We're currently studying Momentum & Collisions and Work and Energy

Use algebra no Calculus

Id appreciate help in setting it up. I seem to be missing one equation since I keep coming up with two unknown variables.

A water rocket (2-liter half filled with water and pressurized with compressed air) can develop a thrust of 300 N.

Question: At what rate would water have to come out of the rocket to develop that thrust?

The jet of water emerging from the bottle has a diameter of 2.2 cm. (.022 m.).
The water density is 1,000 kg/cu. m.

The answer provided is 10.7 kg/s.


2. Relevant equations

Equations weve been using recently:

Momentum: p = mv

Change of momentum: F = delta p / delta time

Force: F = ma

Force & Impulse: F = mvf - mvi / delta time

Conservation of Momentum: m1v1,i + m2v2,i = m1v1,f + m1v1,f + m2v2,f Note: Those are subscripts after v1 , ve, etc.
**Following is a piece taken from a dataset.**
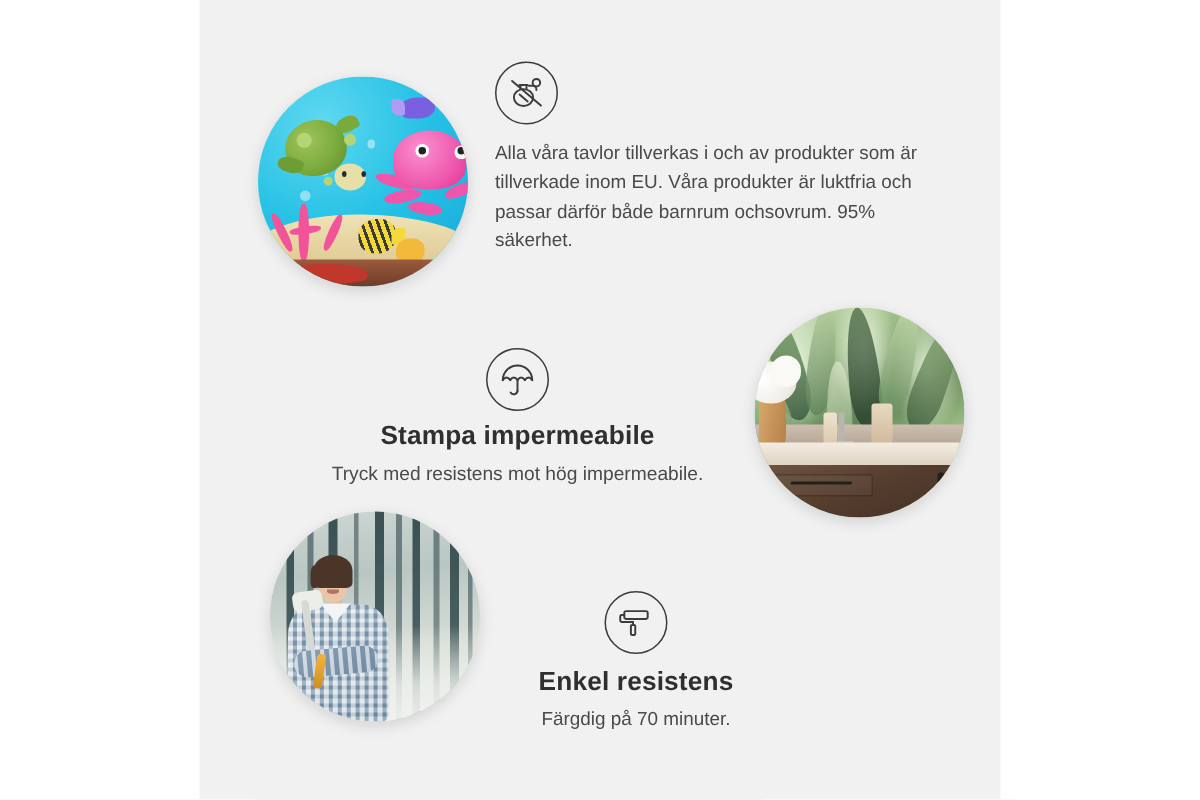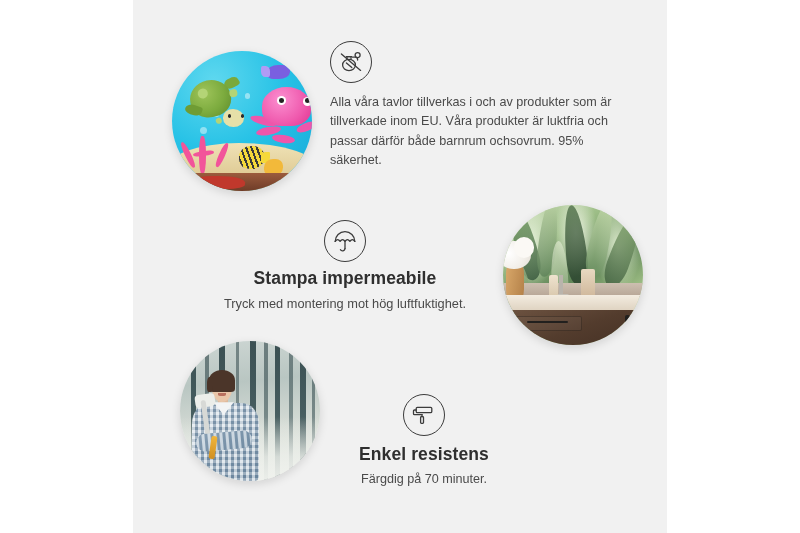"Stampa impermeabile" #feature-waterproof { top: 220px -> 232px }
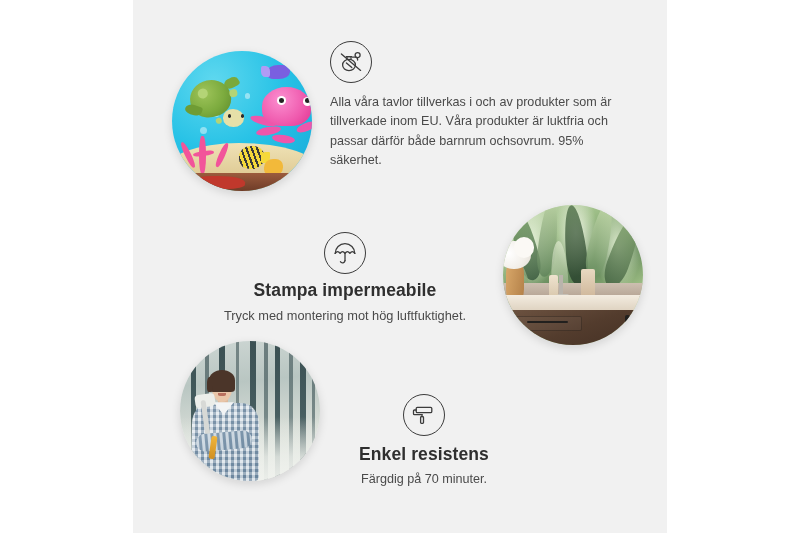"Tryck med montering mot hög" p.f-body { text: montering mot hög luftfuktighet -> resistens mot hög impermeabile }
I need to learn how to use the formulas on this site.



3. The attempt at a solution

I calculated:

The area of the exit hole = 1.52 x 10^-3 m^2
Water in the rocket = 1 kg

I then tried the convservaton of momentum equation but could not get the 300 N into a form to use on one side of the equation. Everything I tried seem to need a "delta t" value, which I don't know and was not given.

The free body diagram has the forward thrust of the rocket created by the rearward explusion of the presurized water. The 300 N must overcome earth's gravity (-9.81 m / sec^2).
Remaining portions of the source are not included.